Quantitative phenotyping data were expressed as means and their corresponding SEs. Means were compared for statistical significance by two-tailed Student’s t test, one-way ANOVA with Bonferroni comparison, or two-way ANOVA accordingly. P < 0.05 was considered statistically significant.

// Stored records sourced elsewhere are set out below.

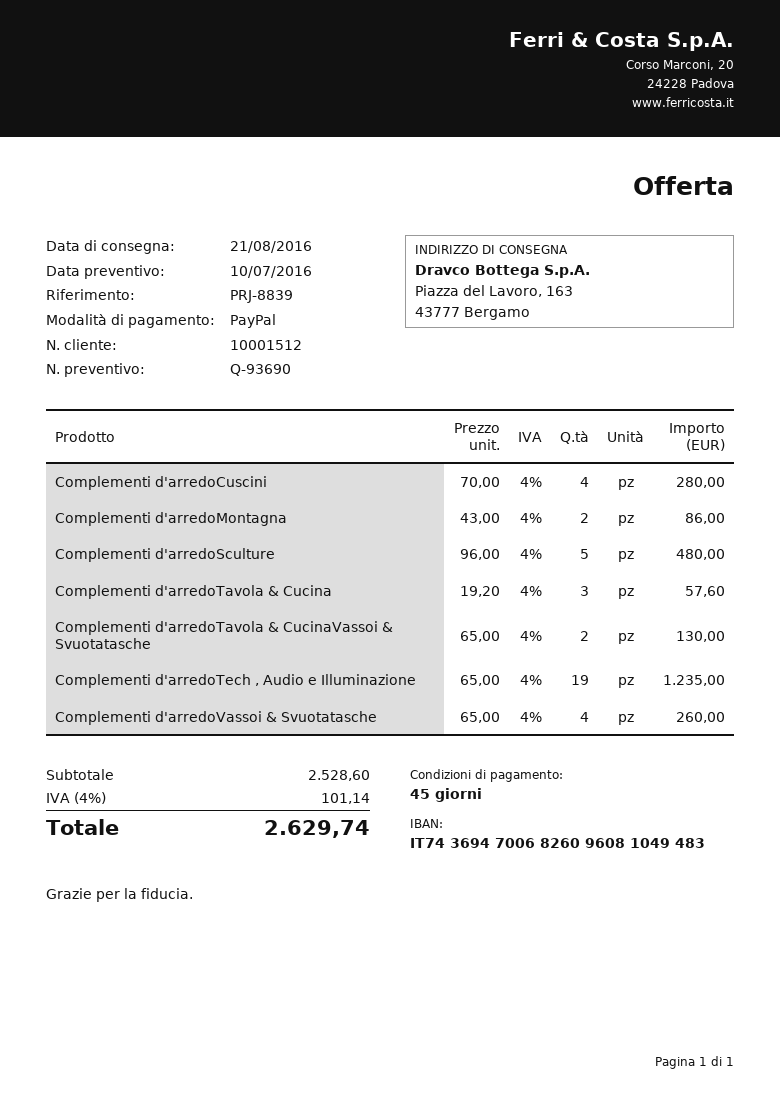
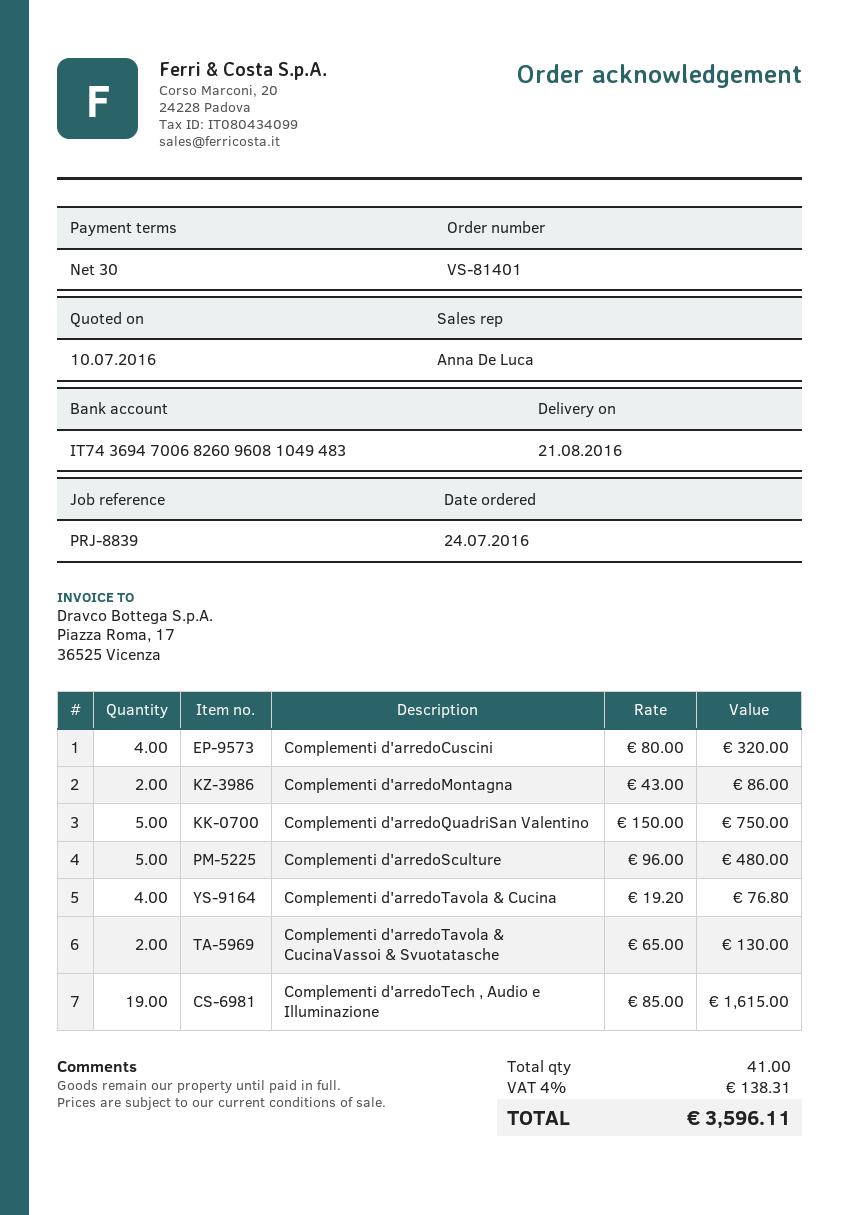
payment terms: 45 days -> 30 days
Complementi d'arredoCuscini: 4 x 70.00 = 280.00 -> 4 x 80.00 = 320.00
Complementi d'arredoTavola & Cucina: 3 x 19.20 = 57.60 -> 4 x 19.20 = 76.80
Complementi d'arredoTech , Audio e Illuminazione: 19 x 65.00 = 1235.00 -> 19 x 85.00 = 1615.00
Complementi d'arredoVassoi & Svuotatasche: 4 x 65.00 = 260.00 -> none
Complementi d'arredoQuadriSan Valentino: none -> 5 x 150.00 = 750.00
tax: 4% = 101.14 -> 4% = 138.31
total: 2629.74 -> 3596.11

Online supplemental material
Fig. S1 shows VE-PTP expression in tissues of WT and diabetic and hypertensive mice. Fig. S2 shows the Kaplan Meier Survival plot of VE-PTP–deficient mice versus control littermates. Fig. S3 shows renal perfusion images obtained by MRI following gadolinium contrast agent injection. Fig. S4 shows a schematic diagram of the generation of diabetic hypertensive VE-PTP iKO mice. Fig. S5 shows BP, insulin, and glucose levels and additional histological images from diabetic hypertensive mice versus control mice.
We thank Venus Onay, Megan Kelly, Ronnie Anderson, and Anna Woo for their technical support. We thank Edward Thorp and Matthew DeBerge for providing their oxygen chamber. We thank Sandra Acosta for her help with the vibratome sections.
This study was funded by National Institute of Health grants R01HL124120, T32DK108738, R01EY025799, and P30DK114857 (S.E. Quaggin). I.A. Carota was supported by the Lilly Innovation Fellowship Award program from Eli Lilly. Imaging was performed at the Northwestern University Center for Advanced Microscopy and supported by National Cancer Institute CCSG P30 CA060553 awarded to the Robert H. Lurie Comprehensive Cancer Center. The genetically engineered mice were generated with the assistance of Northwestern University Transgenic and Targeted Mutagenesis Laboratory (National Institutes of Health grant CA060553). The metabolic analysis was supported by the Comprehensive Metabolic Core at Northwestern University.
S.E. Quaggin holds patents related to therapeutic targeting of the ANGPT–TEK pathway in ocular hypertension and glaucoma and receives research support, owns stock in, and is a director of Mannin Research. S.E. Quaggin is an external advisory board member of Astra Zeneca. During the time of study completion and manuscript preparation, M.D. Breyer, S.S. Oladipupo, and I.A. Carota were employed by Eli Lilly & Company, and S. Yamaguchi was employed by Daiichi Sankyo. D. Vestweber is a scientific advisory board member of Aerpio Pharmaceuticals. The other authors declare no competing financial interests.
Author contributions: S.E. Quaggin, I.A. Carota, and M.D. Breyer designed the study; I.A. Carota, Y. Kenig-Kozlovsky, T. Onay, R. Scott, B.R. Thomson, T. Souma, C.S. Bartlett, Y. Li, D. Procissi, V. Ramirez, S. Yamaguchi, A. Tarjus, C.E. Tanna, C. Li, V. Eeremina, and S.S. Oladipupo carried out the experiments; S.E. Quaggin, I.A. Carota, R. Scott, B.R. Thomson, T. Souma, Y. Li, D. Procissi, A. Tarjus, D. Vestweber, S.S. Oladipupo, and M.D. Breyer analyzed the data; I.A. Carota, B.R. Thomson, T. Souma, R. Scott, A. Tarjus, and D. Procissi made the figures; D. Vestweber, S.S. Oladipupo, and M.D. Breyer provided reagents; S.E. Quaggin, I.A. Carota, and B.R. Thomson drafted and revised the paper; and all authors approved the final version of the manuscript.